▶ [WHAT YOU SHOULD DO] Find the line below with "border-bottom: 7px solid" and the line with "text-decoration: none ->". Output them and the lines between, exactly, but not the pictures.

▶ [GIVEN RECORDS]
•••

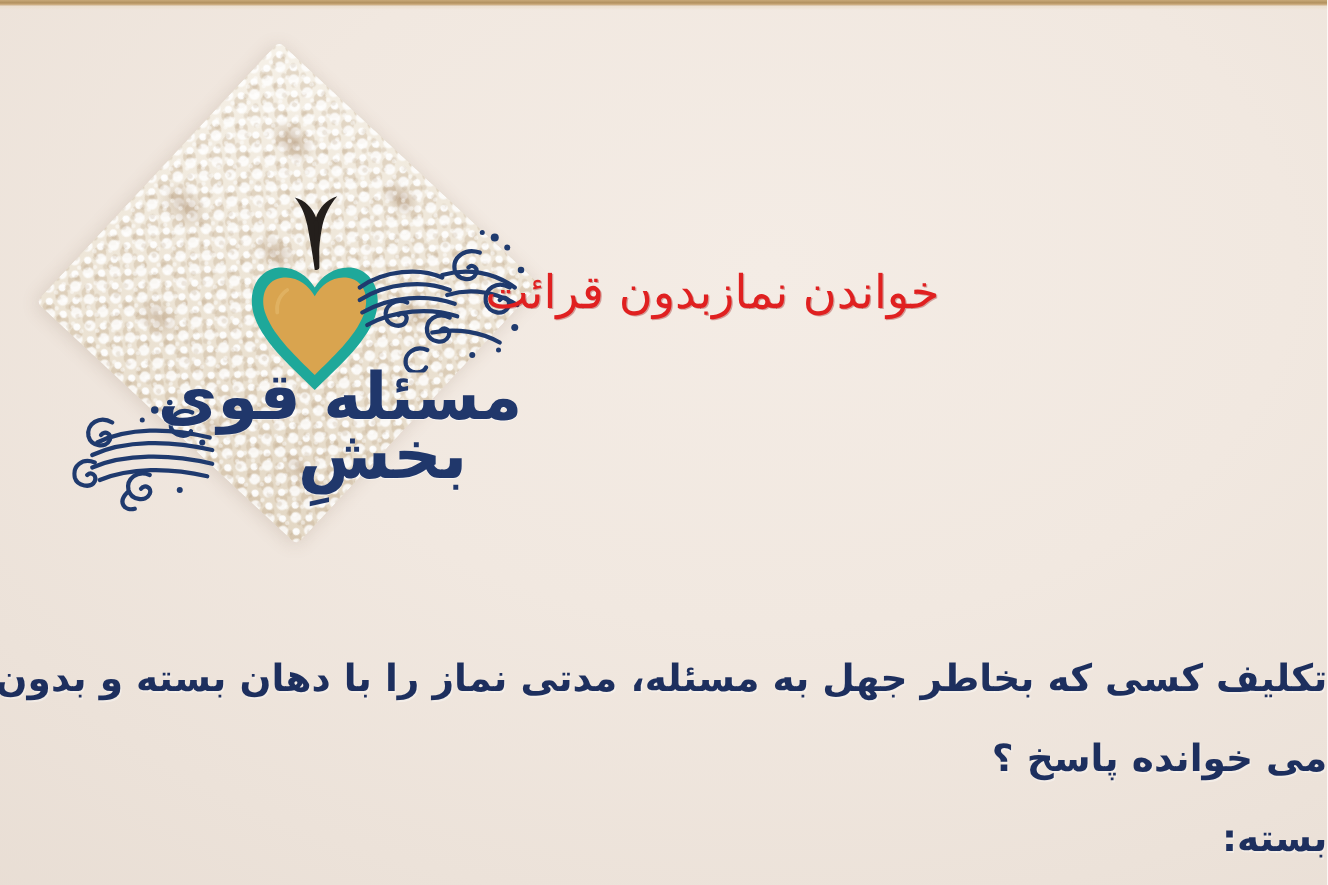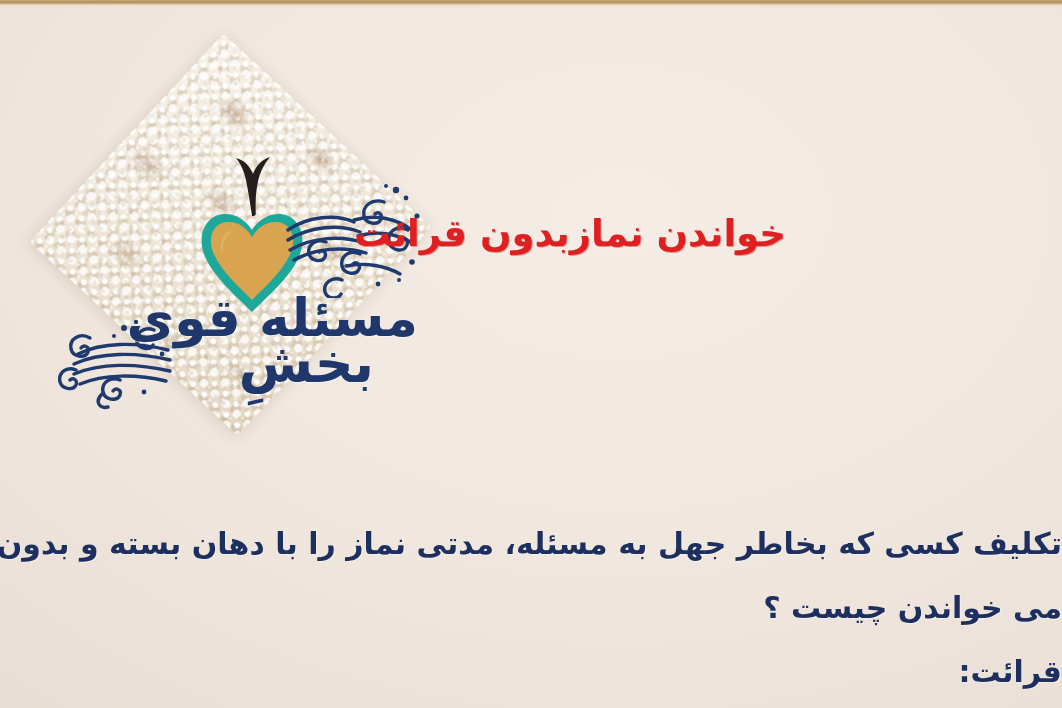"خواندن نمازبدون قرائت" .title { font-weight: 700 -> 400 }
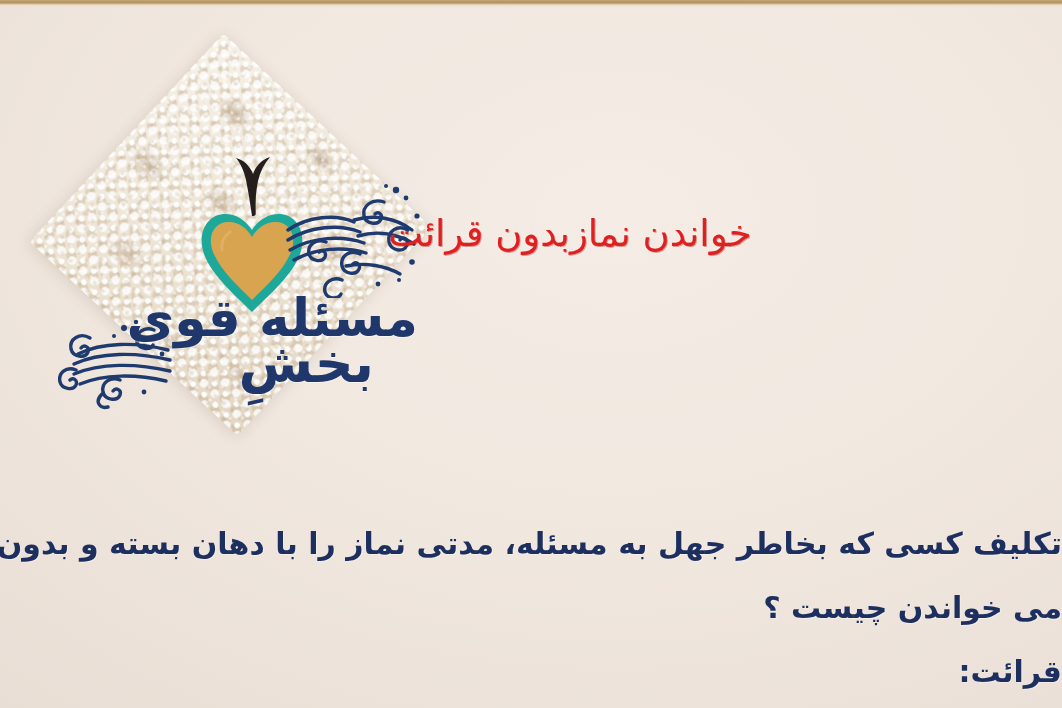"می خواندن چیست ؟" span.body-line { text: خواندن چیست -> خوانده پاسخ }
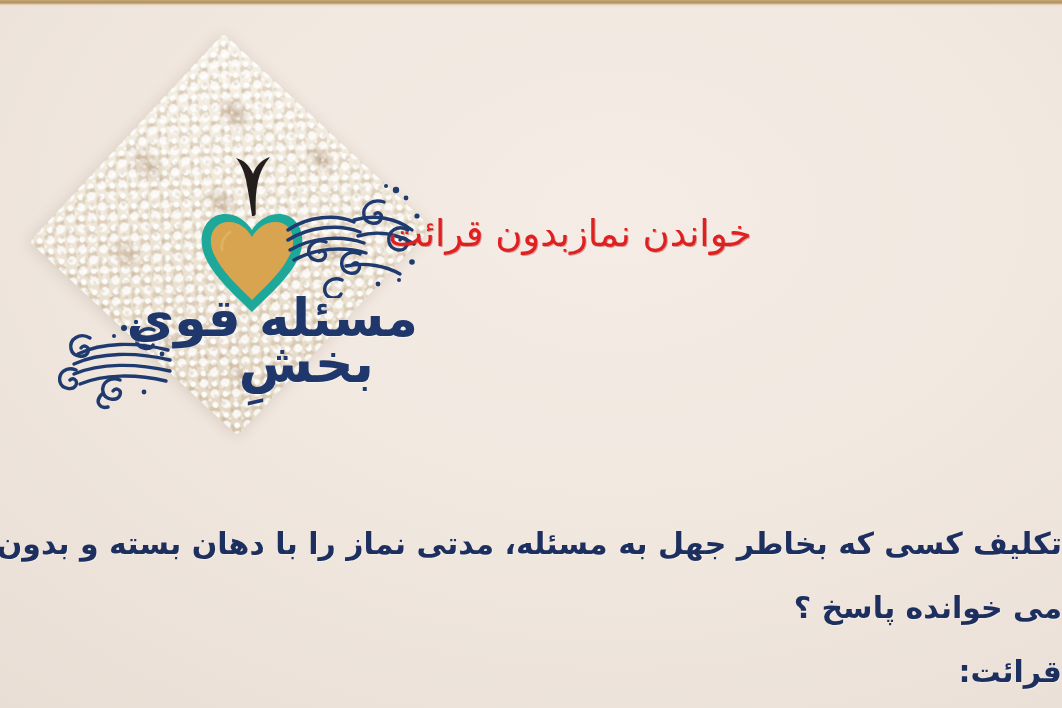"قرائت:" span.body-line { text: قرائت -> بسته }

•••

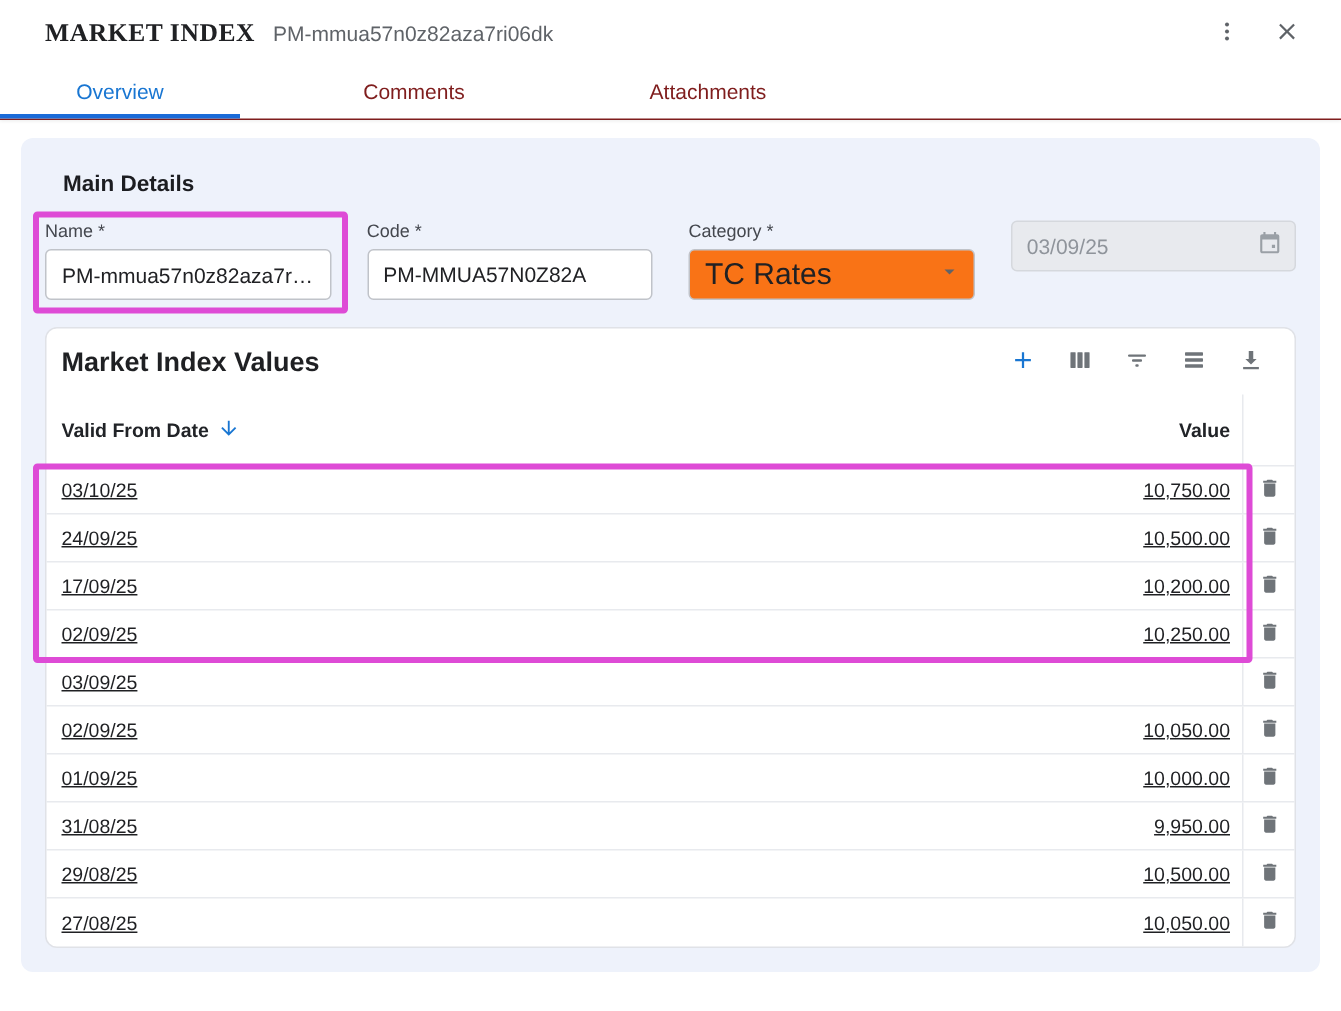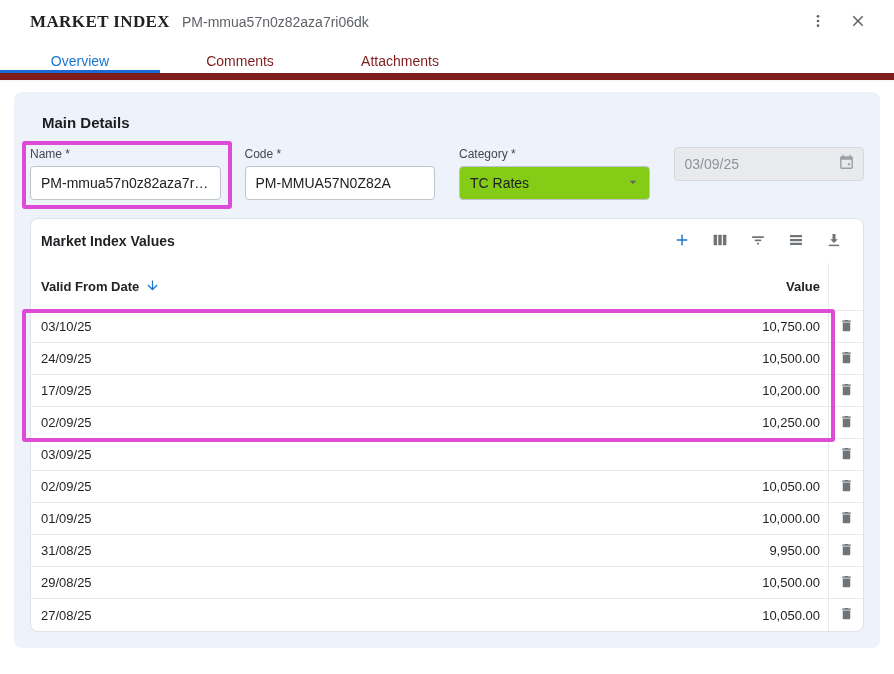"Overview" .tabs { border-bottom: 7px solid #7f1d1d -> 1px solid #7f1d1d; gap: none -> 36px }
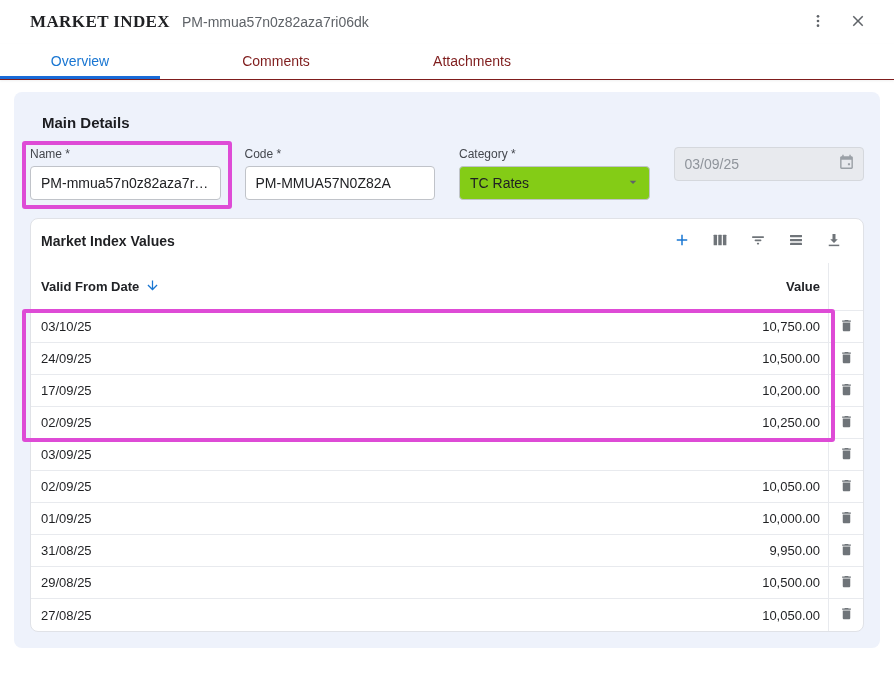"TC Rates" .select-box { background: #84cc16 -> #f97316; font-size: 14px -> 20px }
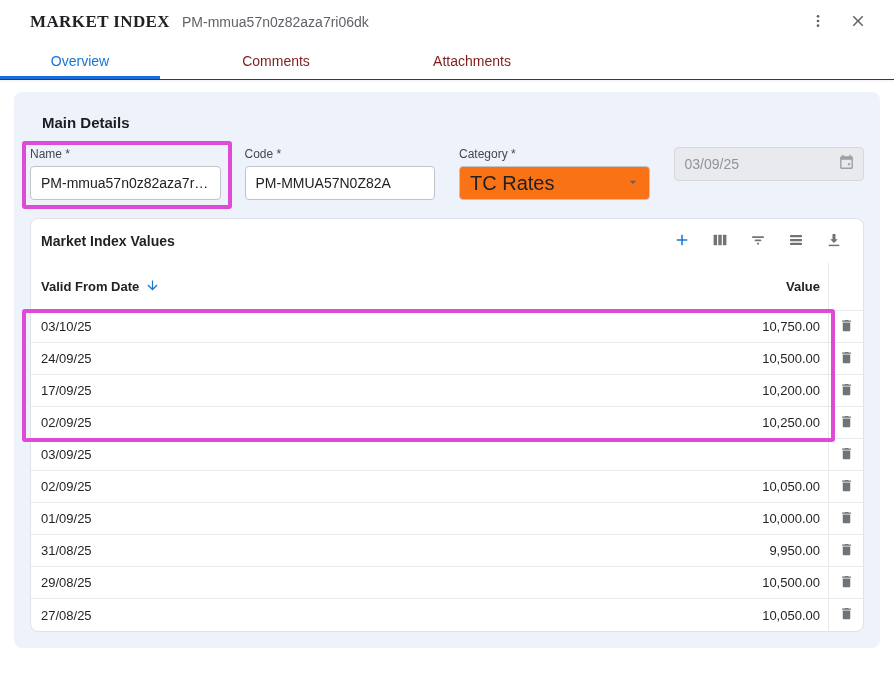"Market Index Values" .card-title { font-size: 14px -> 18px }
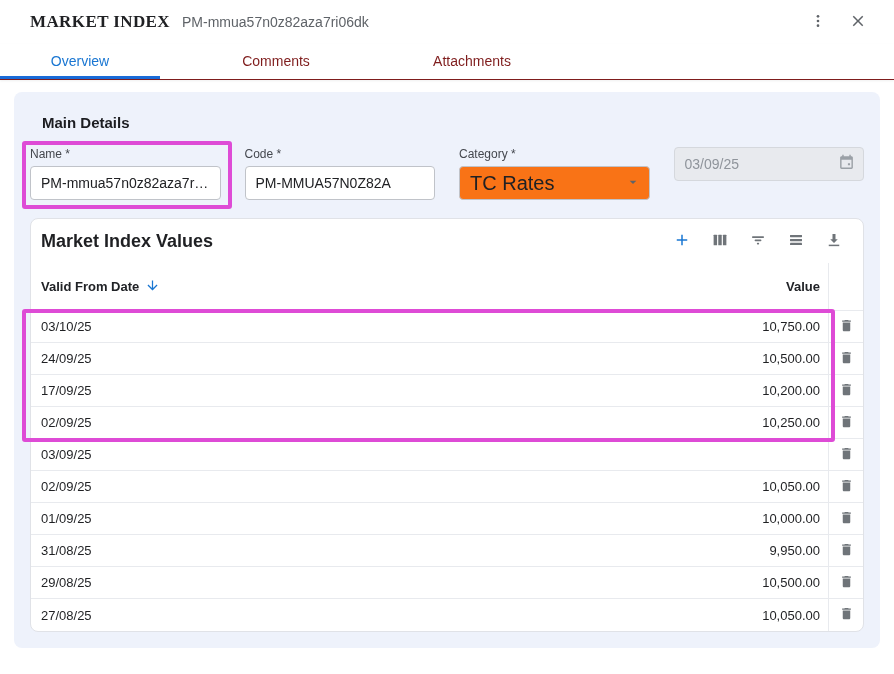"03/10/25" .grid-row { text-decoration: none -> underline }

•••

▶ [TASK OUTPUT]
"Overview" .tabs { border-bottom: 7px solid #7f1d1d -> 1px solid #7f1d1d; gap: none -> 36px }
"TC Rates" .select-box { background: #84cc16 -> #f97316; font-size: 14px -> 20px }
"Market Index Values" .card-title { font-size: 14px -> 18px }
"03/10/25" .grid-row { text-decoration: none -> underline }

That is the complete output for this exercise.